Reproduce the closing part of the entries exactly: the line with "- AREA 4 – SOCIAL" and all lines after it, ending with the last line, and nothing else.

(Source data Opens)

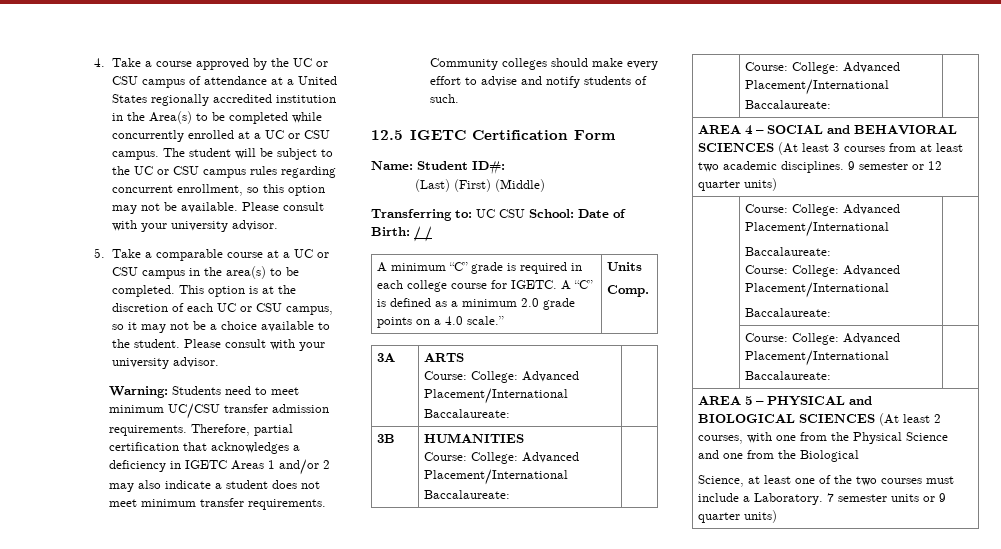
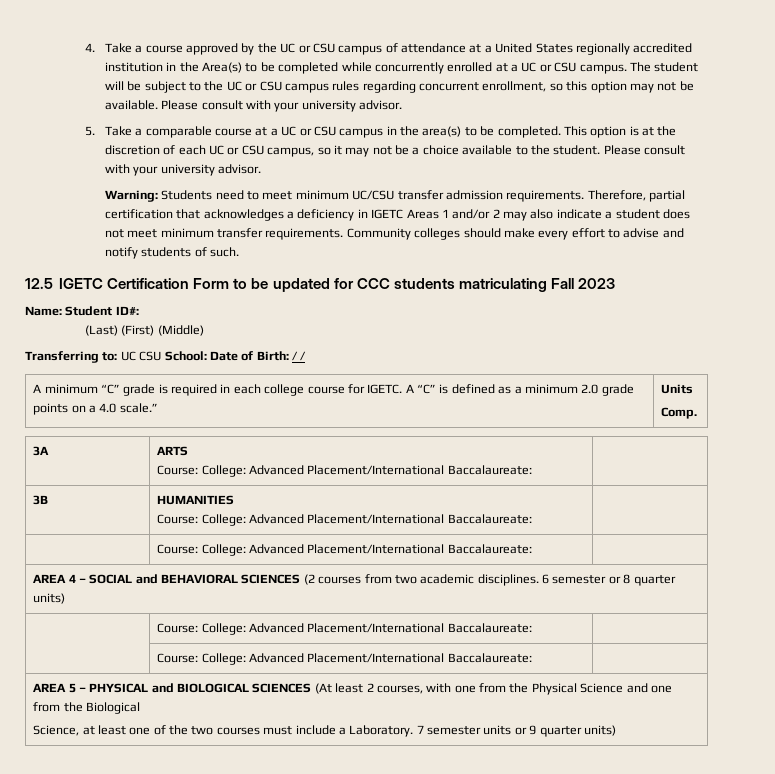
- 12.5 IGETC Certification Form
+ 12.5 IGETC Certification Form to be updated for CCC students matriculating Fall 2023
- AREA 4 – SOCIAL and BEHAVIORAL SCIENCES (At least 3 courses from at least two academic disciplines. 9 semester or 12 quarter units)
- | Course: College: Advanced Placement/International
- Baccalaureate:
- Course: College: Advanced Placement/International
- Baccalaureate: |
+ AREA 4 – SOCIAL and BEHAVIORAL SCIENCES (2 courses from two academic disciplines. 6 semester or 8 quarter units)
+ | Course: College: Advanced Placement/International Baccalaureate: |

(Source data Closes)

Your response
- AREA 4 – SOCIAL and BEHAVIORAL SCIENCES (At least 3 courses from at least two academic disciplines. 9 semester or 12 quarter units)
- | Course: College: Advanced Placement/International
- Baccalaureate:
- Course: College: Advanced Placement/International
- Baccalaureate: |
+ AREA 4 – SOCIAL and BEHAVIORAL SCIENCES (2 courses from two academic disciplines. 6 semester or 8 quarter units)
+ | Course: College: Advanced Placement/International Baccalaureate: |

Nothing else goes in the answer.